Check out our latest analysis for Etropal AD

ps-multiple-vs-industry
BUL:ETR Price to Sales Ratio vs Industry January 2nd 2026

How Etropal AD Has Been Performing

The revenue growth achieved at Etropal AD over the last year would be more than acceptable for most companies. Perhaps the market is expecting this acceptable revenue performance to take a dive, which has kept the P/S suppressed. If you like the company, you'd be hoping this isn't the case so that you could potentially pick up some stock while it's out of favour.

Want the full picture on earnings, revenue and cash flow for the company? Then our free report on Etropal AD will help you shine a light on its historical performance.

What Are Revenue Growth Metrics Telling Us About The Low P/S?

Etropal AD's P/S ratio would be typical for a company that's expected to deliver very poor growth or even falling revenue, and importantly, perform much worse than the industry.

Retrospectively, the last year delivered an exceptional 24% gain to the company's top line. Pleasingly, revenue has also lifted 90% in aggregate from three years ago, thanks to the last 12 months of growth.
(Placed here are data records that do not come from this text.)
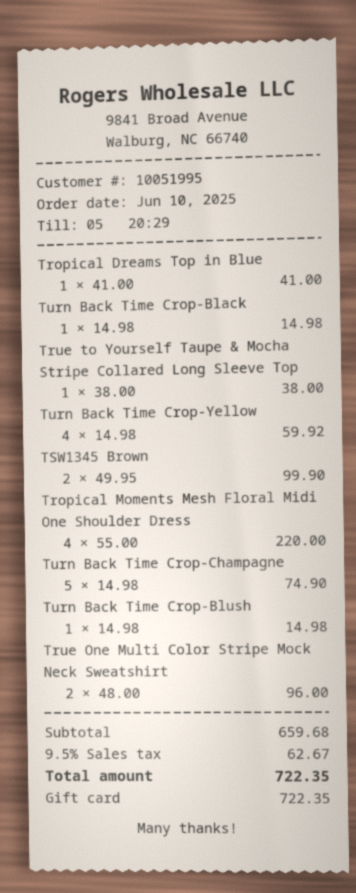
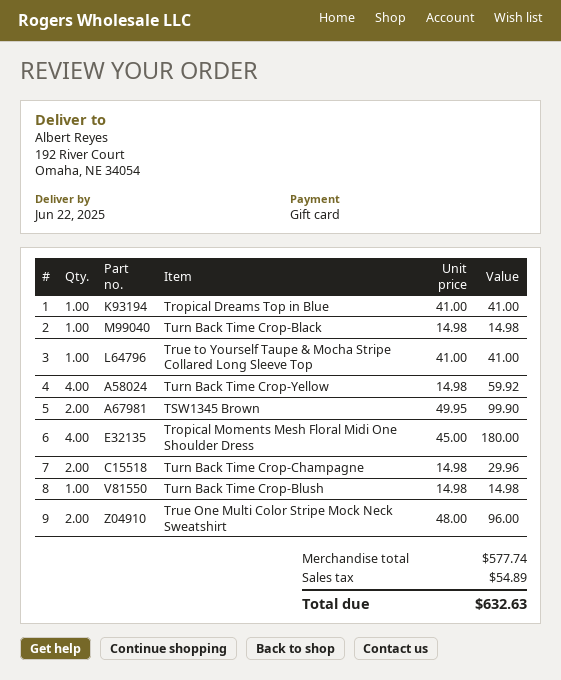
True to Yourself Taupe & Mocha Stripe Collared Long Sleeve Top: 1 x 38.00 = 38.00 -> 1 x 41.00 = 41.00
Tropical Moments Mesh Floral Midi One Shoulder Dress: 4 x 55.00 = 220.00 -> 4 x 45.00 = 180.00
Turn Back Time Crop-Champagne: 5 x 14.98 = 74.90 -> 2 x 14.98 = 29.96
subtotal: 659.68 -> 577.74
tax: 62.67 -> 54.89
total: 722.35 -> 632.63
Accordingly, shareholders would have definitely welcomed those medium-term rates of revenue growth.

This is in contrast to the rest of the industry, which is expected to grow by 6.4% over the next year, materially lower than the company's recent medium-term annualised growth rates.

In light of this, it's peculiar that Etropal AD's P/S sits below the majority of other companies. Apparently some shareholders believe the recent performance has exceeded its limits and have been accepting significantly lower selling prices.
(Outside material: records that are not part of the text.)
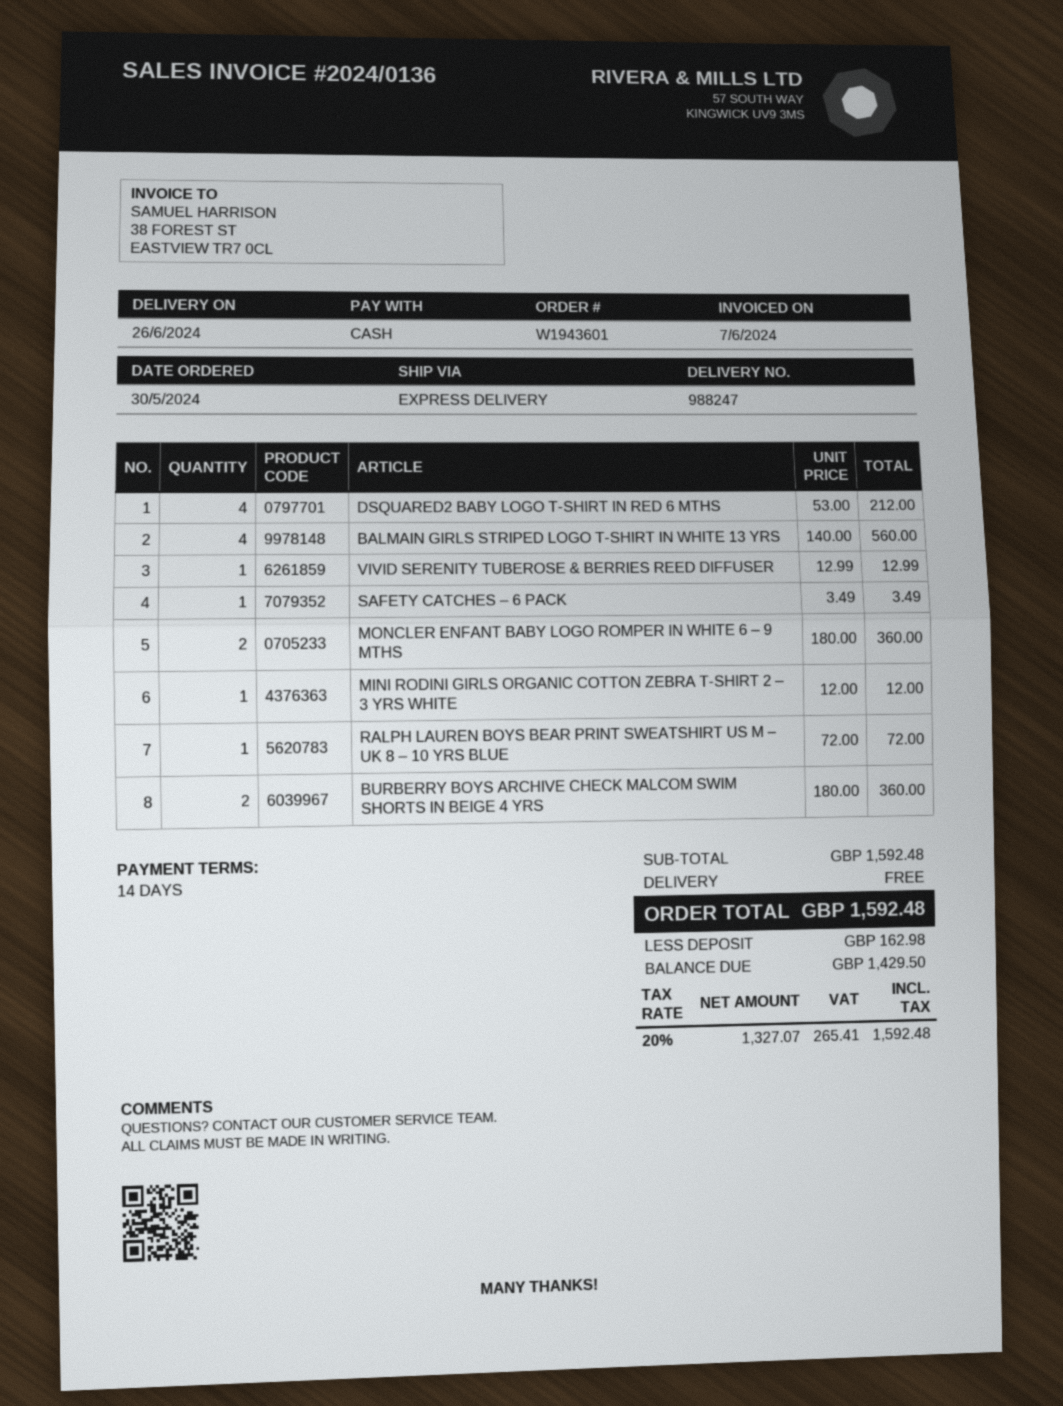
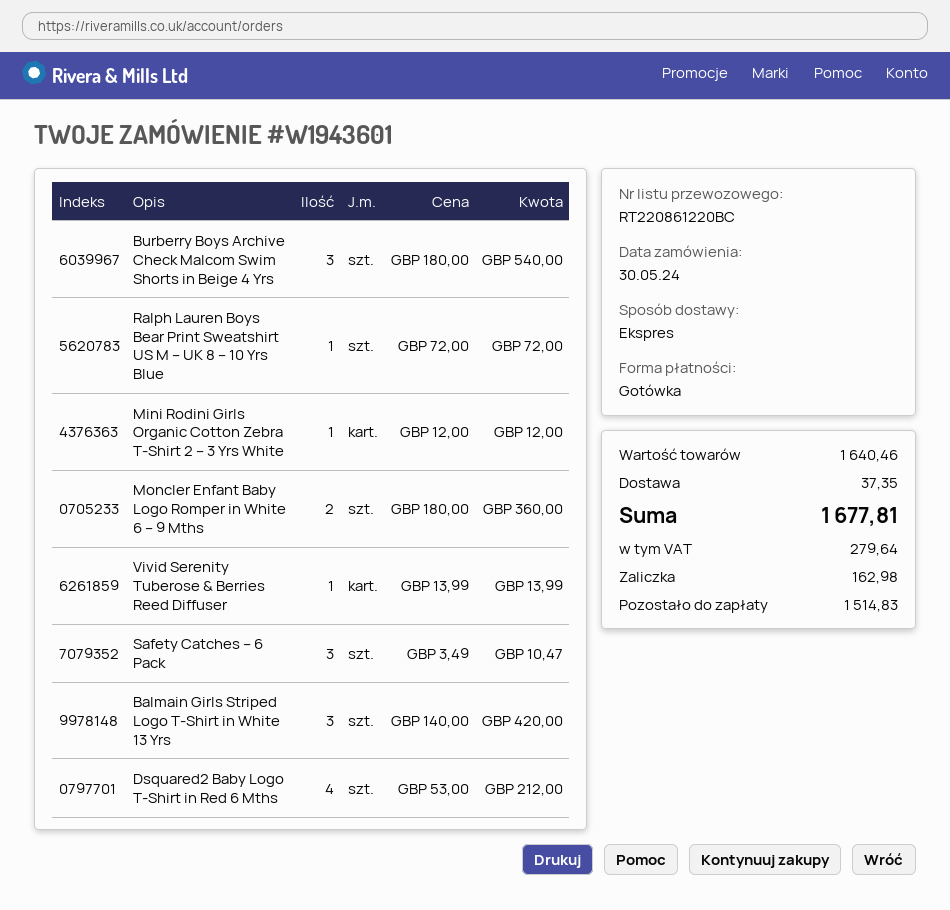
BALMAIN GIRLS STRIPED LOGO T-SHIRT IN WHITE 13 YRS: 4 x 140.00 = 560.00 -> 3 x 140.00 = 420.00
VIVID SERENITY TUBEROSE & BERRIES REED DIFFUSER: 1 x 12.99 = 12.99 -> 1 x 13.99 = 13.99
SAFETY CATCHES – 6 PACK: 1 x 3.49 = 3.49 -> 3 x 3.49 = 10.47
BURBERRY BOYS ARCHIVE CHECK MALCOM SWIM SHORTS IN BEIGE 4 YRS: 2 x 180.00 = 360.00 -> 3 x 180.00 = 540.00
subtotal: 1592.48 -> 1640.46
shipping: 0.00 -> 37.35
tax: 265.41 -> 279.64
total: 1592.48 -> 1677.81
balance: 1429.50 -> 1514.83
The Bottom Line On Etropal AD's P/S

Having almost fallen off a cliff, Etropal AD's share price has pulled its P/S way down as well. Generally, our preference is to limit the use of the price-to-sales ratio to establishing what the market thinks about the overall health of a company.

We're very surprised to see Etropal AD currently trading on a much lower than expected P/S since its recent three-year growth is higher than the wider industry forecast. When we see strong revenue with faster-than-industry growth, we assume there are some significant underlying risks to the company's ability to make money which is applying downwards pressure on the P/S ratio. While recent revenue trends over the past medium-term suggest that the risk of a price decline is low, investors appear to perceive a likelihood of revenue fluctuations in the future.

Plus, you should also learn about these 2 warning signs we've spotted with Etropal AD (including 1 which is potentially serious).

Of course, profitable companies with a history of great earnings growth are generally safer bets. So you may wish to see this free collection of other companies that have reasonable P/E ratios and have grown earnings strongly.